(Source information Opens)

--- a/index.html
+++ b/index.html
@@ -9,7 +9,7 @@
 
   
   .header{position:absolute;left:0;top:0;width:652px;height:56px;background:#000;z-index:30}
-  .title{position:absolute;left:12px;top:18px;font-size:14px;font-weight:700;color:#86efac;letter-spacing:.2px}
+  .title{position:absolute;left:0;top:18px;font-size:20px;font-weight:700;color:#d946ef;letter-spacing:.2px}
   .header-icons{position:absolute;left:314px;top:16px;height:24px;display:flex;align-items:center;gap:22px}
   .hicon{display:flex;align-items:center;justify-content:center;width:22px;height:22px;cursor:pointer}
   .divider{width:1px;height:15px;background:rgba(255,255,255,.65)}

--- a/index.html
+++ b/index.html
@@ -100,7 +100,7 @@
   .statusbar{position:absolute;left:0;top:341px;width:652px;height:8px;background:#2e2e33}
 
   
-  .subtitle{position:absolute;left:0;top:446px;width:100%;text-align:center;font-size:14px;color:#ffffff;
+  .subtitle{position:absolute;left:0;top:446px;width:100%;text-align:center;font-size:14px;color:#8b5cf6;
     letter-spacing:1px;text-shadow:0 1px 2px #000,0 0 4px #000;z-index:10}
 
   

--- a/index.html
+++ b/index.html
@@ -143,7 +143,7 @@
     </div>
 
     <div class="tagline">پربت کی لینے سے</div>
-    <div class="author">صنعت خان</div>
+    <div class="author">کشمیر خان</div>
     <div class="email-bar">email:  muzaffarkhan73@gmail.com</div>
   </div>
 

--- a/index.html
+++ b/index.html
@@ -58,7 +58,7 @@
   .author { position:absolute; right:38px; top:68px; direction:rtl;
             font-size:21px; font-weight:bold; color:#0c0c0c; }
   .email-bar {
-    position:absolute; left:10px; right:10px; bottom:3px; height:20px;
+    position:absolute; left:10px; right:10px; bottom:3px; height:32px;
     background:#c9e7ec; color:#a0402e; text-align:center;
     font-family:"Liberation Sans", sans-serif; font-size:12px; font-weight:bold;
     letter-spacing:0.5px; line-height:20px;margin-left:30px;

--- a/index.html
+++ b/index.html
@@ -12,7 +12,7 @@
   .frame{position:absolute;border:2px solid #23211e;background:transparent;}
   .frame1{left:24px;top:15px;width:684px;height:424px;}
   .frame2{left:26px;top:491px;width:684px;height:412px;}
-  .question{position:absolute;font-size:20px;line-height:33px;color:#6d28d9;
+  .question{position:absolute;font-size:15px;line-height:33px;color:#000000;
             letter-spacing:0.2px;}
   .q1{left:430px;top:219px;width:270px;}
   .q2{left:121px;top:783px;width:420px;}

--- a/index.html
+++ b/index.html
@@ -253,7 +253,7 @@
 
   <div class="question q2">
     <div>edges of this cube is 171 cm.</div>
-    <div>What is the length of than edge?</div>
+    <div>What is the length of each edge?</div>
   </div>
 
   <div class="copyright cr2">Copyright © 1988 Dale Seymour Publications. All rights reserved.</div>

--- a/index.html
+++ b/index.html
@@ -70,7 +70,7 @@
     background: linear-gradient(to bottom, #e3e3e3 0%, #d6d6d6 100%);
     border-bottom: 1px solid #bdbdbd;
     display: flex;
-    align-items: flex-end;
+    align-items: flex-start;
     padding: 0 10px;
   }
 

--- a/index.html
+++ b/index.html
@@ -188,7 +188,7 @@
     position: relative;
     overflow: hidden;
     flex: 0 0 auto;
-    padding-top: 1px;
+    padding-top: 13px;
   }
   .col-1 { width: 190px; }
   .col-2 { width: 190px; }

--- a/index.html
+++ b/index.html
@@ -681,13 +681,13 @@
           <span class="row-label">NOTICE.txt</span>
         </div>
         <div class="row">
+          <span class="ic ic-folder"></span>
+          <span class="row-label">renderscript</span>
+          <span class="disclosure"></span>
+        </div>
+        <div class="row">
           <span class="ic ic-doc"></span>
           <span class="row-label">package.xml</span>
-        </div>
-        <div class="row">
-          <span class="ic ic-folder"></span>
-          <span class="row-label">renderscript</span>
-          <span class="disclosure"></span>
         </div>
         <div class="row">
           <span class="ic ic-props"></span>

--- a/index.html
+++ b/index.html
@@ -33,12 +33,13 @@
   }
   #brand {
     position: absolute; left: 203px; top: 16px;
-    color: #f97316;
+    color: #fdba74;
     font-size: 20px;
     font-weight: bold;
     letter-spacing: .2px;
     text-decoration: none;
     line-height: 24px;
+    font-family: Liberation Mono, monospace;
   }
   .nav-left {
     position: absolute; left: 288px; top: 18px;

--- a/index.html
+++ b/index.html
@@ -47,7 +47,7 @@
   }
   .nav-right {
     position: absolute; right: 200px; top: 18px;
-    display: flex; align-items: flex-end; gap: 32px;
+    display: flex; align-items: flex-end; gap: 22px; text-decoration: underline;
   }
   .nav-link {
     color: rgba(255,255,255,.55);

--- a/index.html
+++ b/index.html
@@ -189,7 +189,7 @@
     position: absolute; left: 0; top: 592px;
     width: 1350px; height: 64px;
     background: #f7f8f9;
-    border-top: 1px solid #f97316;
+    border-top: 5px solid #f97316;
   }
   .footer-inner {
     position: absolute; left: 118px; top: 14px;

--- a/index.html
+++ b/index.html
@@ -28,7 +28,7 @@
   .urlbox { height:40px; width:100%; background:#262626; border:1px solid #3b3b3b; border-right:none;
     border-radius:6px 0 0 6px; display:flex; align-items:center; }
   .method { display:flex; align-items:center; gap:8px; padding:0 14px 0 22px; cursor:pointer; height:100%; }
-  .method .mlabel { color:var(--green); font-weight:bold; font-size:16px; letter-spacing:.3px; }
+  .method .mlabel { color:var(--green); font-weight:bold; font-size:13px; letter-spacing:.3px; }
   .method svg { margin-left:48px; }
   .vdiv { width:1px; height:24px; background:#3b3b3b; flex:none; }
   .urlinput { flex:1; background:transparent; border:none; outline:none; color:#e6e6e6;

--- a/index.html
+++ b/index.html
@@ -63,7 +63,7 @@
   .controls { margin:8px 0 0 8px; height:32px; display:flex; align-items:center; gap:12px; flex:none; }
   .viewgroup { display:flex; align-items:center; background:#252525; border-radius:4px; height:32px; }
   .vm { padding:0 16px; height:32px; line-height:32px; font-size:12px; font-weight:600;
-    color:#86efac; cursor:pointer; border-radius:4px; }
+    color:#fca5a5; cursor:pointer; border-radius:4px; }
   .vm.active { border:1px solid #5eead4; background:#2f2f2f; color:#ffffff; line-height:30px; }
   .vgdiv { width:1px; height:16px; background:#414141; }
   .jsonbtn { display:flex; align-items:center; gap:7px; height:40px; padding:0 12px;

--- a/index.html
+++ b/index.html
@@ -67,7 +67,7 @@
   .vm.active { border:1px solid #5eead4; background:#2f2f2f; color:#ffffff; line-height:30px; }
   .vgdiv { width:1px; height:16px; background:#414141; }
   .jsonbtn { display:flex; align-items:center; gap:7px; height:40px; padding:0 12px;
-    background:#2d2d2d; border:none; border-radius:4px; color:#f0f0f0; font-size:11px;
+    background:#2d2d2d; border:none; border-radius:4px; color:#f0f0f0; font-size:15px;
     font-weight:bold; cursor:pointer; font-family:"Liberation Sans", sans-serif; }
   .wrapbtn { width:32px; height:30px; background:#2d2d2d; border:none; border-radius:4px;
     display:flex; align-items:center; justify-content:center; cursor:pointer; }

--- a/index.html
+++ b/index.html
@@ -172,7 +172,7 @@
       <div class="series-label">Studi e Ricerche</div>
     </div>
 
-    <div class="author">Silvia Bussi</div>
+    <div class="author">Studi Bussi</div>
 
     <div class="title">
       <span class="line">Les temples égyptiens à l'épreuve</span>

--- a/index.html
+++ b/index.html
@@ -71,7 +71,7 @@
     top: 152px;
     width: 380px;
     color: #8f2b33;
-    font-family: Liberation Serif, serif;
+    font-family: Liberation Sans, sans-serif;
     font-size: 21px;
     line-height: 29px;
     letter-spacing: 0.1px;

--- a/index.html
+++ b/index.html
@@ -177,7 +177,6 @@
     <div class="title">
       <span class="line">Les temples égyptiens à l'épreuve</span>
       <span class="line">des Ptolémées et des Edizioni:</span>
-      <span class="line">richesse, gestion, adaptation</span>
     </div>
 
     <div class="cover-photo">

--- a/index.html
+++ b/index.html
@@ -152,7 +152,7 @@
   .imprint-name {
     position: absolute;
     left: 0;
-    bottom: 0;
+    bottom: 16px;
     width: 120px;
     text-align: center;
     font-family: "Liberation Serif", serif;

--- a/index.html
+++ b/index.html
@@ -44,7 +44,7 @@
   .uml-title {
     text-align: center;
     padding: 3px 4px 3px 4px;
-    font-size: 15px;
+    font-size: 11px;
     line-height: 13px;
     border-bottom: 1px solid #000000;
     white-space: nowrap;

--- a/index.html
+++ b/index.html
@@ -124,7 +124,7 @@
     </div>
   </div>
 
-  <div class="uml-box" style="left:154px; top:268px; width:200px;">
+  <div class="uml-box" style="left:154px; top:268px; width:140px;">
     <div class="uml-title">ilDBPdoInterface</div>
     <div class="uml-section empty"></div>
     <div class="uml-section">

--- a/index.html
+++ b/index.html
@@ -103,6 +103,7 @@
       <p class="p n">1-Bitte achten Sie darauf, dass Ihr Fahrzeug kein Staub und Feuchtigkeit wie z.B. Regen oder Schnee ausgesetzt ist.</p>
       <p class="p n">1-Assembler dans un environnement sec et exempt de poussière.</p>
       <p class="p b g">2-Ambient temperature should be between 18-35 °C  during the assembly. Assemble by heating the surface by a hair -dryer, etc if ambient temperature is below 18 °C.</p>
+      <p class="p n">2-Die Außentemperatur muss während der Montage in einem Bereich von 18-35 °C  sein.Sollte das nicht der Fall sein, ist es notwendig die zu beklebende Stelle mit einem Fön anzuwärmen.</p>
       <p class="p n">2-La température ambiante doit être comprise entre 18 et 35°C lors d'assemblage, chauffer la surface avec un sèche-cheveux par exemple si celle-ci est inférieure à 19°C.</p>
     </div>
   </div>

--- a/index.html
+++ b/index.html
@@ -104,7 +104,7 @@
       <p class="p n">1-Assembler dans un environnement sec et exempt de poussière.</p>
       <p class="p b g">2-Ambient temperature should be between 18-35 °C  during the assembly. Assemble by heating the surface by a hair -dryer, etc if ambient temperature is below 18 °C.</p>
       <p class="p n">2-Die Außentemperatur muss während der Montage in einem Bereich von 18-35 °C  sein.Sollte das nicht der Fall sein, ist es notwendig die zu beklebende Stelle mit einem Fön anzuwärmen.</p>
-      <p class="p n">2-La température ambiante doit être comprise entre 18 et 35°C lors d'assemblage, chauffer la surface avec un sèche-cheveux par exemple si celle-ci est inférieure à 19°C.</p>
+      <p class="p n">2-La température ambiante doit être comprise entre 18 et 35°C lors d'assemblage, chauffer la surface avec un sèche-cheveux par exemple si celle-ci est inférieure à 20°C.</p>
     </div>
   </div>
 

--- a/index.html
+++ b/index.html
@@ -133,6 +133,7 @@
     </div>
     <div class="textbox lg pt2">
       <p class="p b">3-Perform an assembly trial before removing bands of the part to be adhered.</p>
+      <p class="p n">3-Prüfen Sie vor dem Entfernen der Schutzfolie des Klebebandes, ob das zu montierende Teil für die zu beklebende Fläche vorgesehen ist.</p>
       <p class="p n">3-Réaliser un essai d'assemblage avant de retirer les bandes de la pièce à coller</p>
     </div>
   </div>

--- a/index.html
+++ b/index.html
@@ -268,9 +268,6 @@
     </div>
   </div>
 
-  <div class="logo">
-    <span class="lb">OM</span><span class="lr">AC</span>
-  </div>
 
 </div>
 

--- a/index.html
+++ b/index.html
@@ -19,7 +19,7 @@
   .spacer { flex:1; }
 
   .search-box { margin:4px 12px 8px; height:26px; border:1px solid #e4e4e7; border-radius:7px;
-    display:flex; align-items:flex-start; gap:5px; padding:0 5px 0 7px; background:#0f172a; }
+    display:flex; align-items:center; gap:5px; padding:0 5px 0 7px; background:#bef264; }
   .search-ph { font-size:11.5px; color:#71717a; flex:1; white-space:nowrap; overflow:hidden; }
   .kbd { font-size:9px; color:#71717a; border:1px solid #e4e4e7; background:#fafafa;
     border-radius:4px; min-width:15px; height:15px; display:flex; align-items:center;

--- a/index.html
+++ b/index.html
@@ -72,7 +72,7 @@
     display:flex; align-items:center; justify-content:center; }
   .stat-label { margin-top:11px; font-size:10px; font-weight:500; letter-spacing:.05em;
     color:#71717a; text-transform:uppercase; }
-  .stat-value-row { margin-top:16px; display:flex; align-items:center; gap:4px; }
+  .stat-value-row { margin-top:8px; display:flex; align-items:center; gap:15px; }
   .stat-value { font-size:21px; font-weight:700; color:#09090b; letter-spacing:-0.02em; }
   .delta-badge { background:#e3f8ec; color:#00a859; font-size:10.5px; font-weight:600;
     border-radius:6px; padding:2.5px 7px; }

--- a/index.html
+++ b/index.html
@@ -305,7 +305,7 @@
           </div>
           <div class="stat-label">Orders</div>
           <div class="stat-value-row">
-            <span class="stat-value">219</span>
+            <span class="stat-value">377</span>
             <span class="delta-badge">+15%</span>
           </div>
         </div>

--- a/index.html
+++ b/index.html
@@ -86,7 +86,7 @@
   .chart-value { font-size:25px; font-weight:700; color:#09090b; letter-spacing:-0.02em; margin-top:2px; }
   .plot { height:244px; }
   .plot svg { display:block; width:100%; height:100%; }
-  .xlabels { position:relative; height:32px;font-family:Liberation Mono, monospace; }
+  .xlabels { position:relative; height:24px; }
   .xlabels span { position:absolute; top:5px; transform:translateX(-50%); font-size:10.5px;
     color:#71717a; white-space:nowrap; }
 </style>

(Source information Closes)

## Activity
Wherever a line of the data above contains "Bussi", copy that line.

## Written answer
-    <div class="author">Silvia Bussi</div>
+    <div class="author">Studi Bussi</div>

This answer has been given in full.